Note: Data used in the projects is for learning and demo purposes only

Motivation / Thought Process

These days R is less preferrable in industory for various reasons (i.e less production-ready, non-scalable). However, I think R is still a very powerful language. I personally am fond of and use R for everyday analysis from simple EDA to creating stunning visualizations and building a complex ML/DL models. I think R has its strong advantage in looking at codes and results at a controlled enviornmenets.

This repository was origianlly to have a record of project progress and my own learning process, but I found that it would be helpful to who wants to improve data-science skills to next-level using R language, as it contains a numerious real-life data science example and notebooks created by @hyunjoonbok and codes borrowed from authors who produced state-of-the-art results.

I tried to include the usage of packages and methods that have been consistently used in actual industries, in order to to solve the problems (even if it's a toy example). The repo contatins use-cases that can be readily applied to many of real-world datasets.

Projects
Setup
To-Do
Contact

Projects

(3) Time Series Forecasting with Modeltime (Advanced)

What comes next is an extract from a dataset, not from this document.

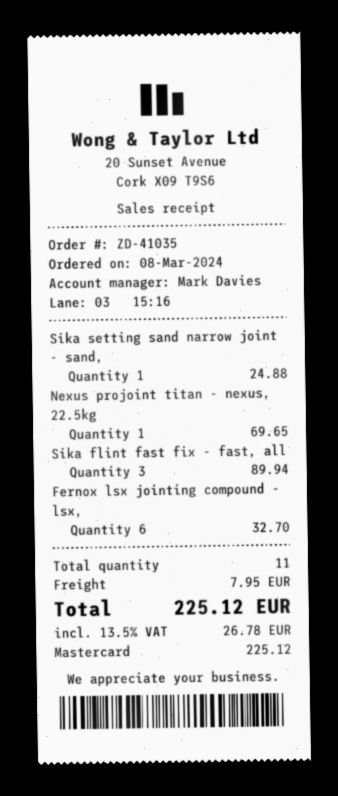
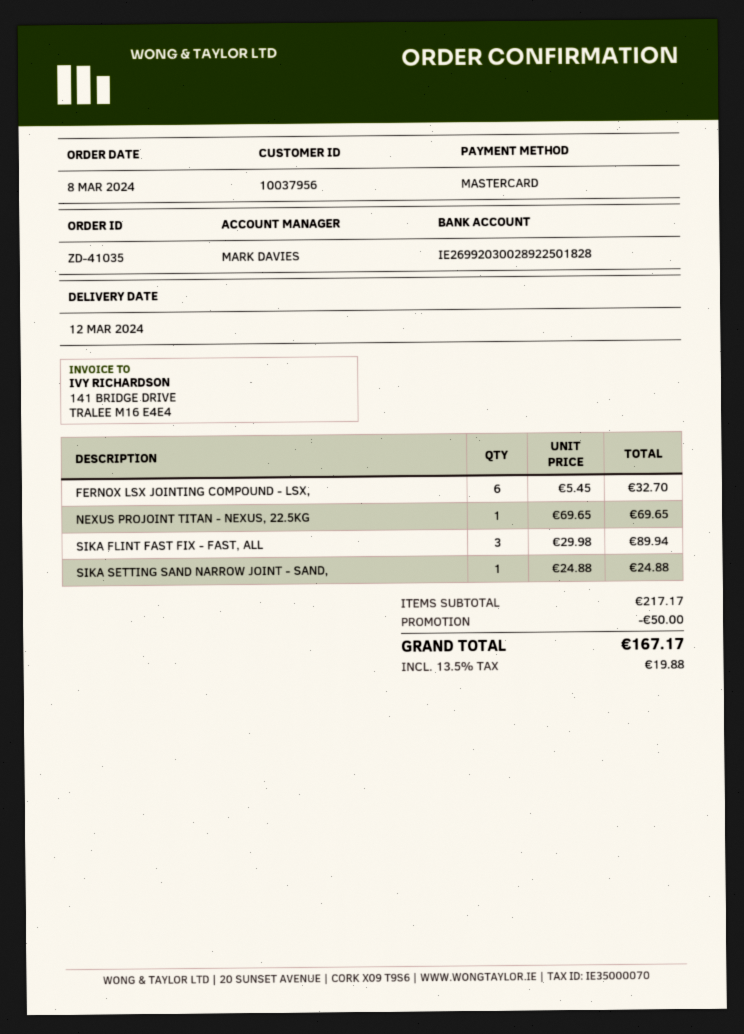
discount: none -> 50.00
shipping: 7.95 -> none
tax: 13.5% = 26.78 -> 13.5% = 19.88
total: 225.12 -> 167.17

This workbook covers complete advanced steps to create a SOTA time-series forecasting model at scale. We use Walmart M4 Kaggle competition dataset to create foreacst for (7) different time-series. It introduces latest functions in Modeltime and techniques in R, which load data, preprocess, modelling, fitting, calibration, ensembling, and visualization. The codes are experiment-ready to be applied to any of custom time-series dataset.

(2) Time Series Forecasting with Modeltime (+Nest) (Basic)

Often times, it's necceary for business who are performing any kind of time-series forecast model to scale it's model. This examples leverages "Nest" function to create several time-series at the same time in a single dataset, where the best-chosen ML algorithem is applied to create a forecast for entire groups. The possibility is endless. The model can be scaled to create thousands of models in pararell, with the help of "Nest" function.

(1) Time Series Forecasting with ModelTime - Walkthrough (Basic)

The file walk-through key processes that need to be performed to generate time-series in high-level. We are looking bike_sharing_daily time series data from 2011 to 2013 to predict the sales of it for the next 3 months. We set aside last 3-months of data as the testing set, and levere modeltime package to build different SOTA timeseires models including, ARIMA, Prophet, XGBoost, randomforest. Then we evaluate the Model by refitting data from the errors we got from initial models, and eventually multi-visualize the model.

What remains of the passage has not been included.